═══ EXTRACTED DATA
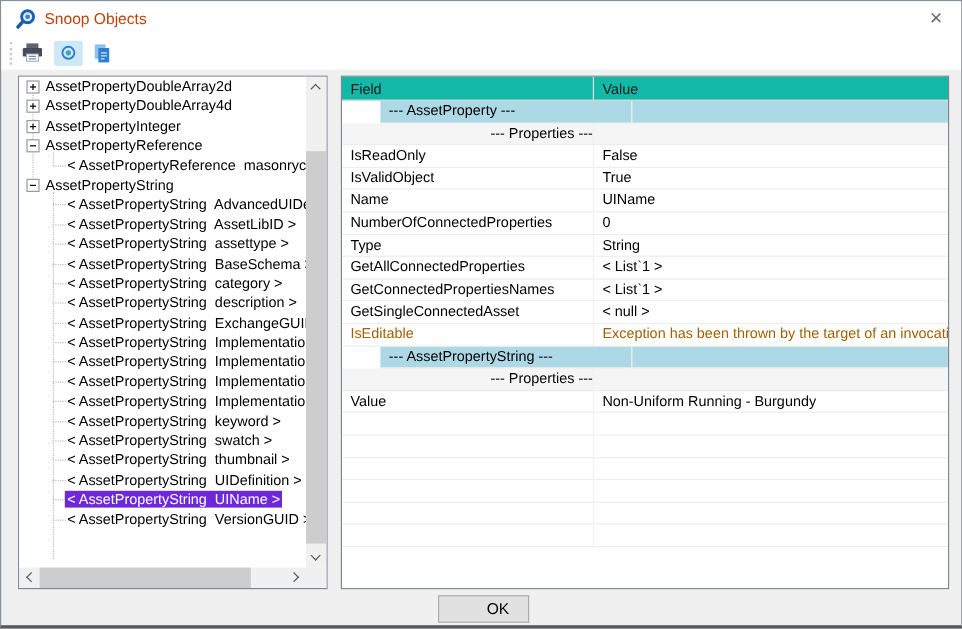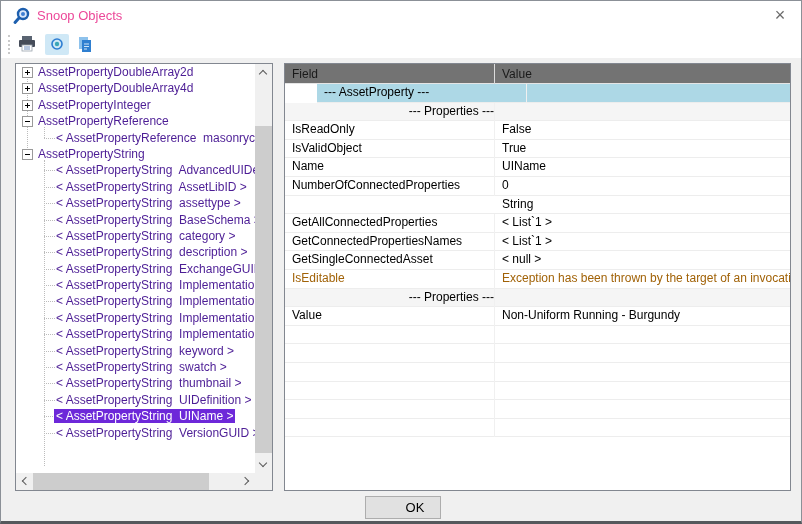"Snoop Objects" .title-text { color: #ec4899 -> #c2410c }
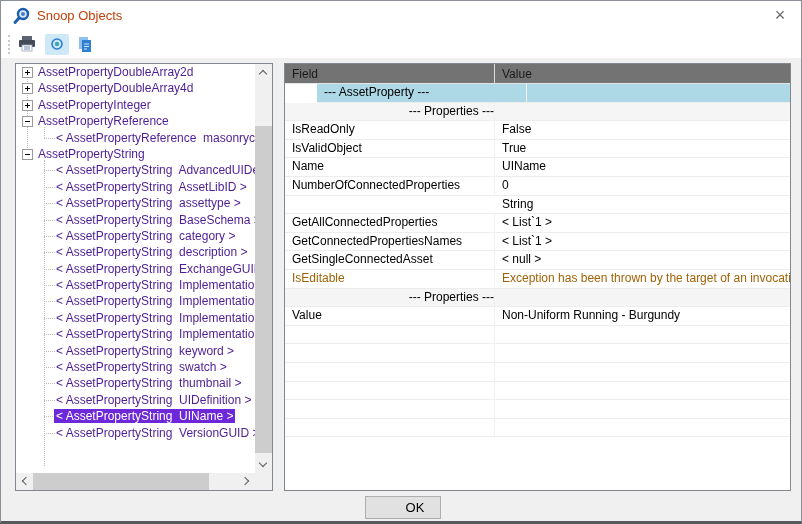"AssetPropertyDoubleArray2d" .tree-row .label { color: #4c1d95 -> #000000 }
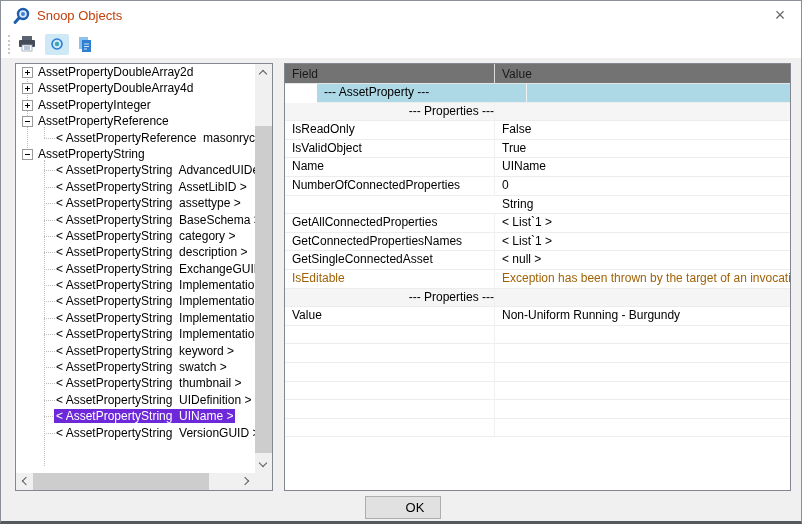"Field" .list-header { background: #737373 -> #14b8a6 }
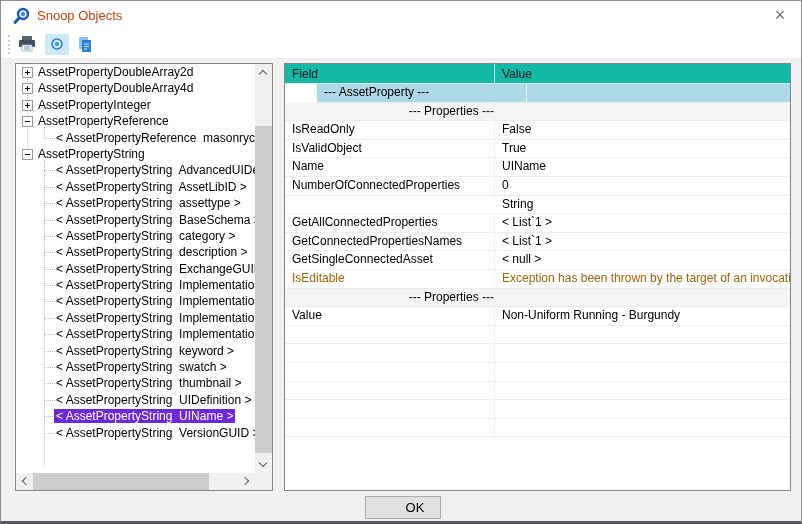"Type" span.cell { html: none -> <span>Type</span> }
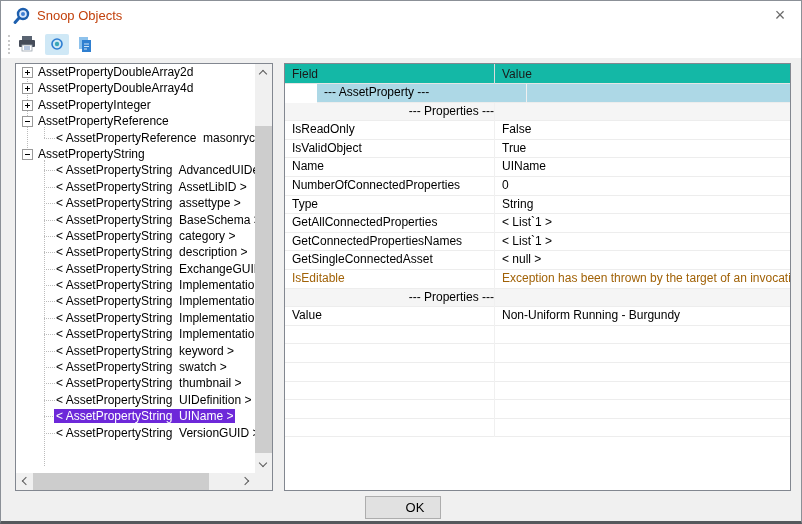"--- AssetPropertyString ---" div.lrow { html: none -> <div> <span>--- AssetPropertyString ---</span> <span></span> </div> }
══════
== REQUIRED WORK ==
Please transcribe, with no additions, the lines starting at the one that contains "background: #737373 ->" and running through the last line of the entries, inclusive. Leave the pictures out.

== WRITTEN ANSWER ==
"Field" .list-header { background: #737373 -> #14b8a6 }
"Type" span.cell { html: none -> <span>Type</span> }
"--- AssetPropertyString ---" div.lrow { html: none -> <div> <span>--- AssetPropertyString ---</span> <span></span> </div> }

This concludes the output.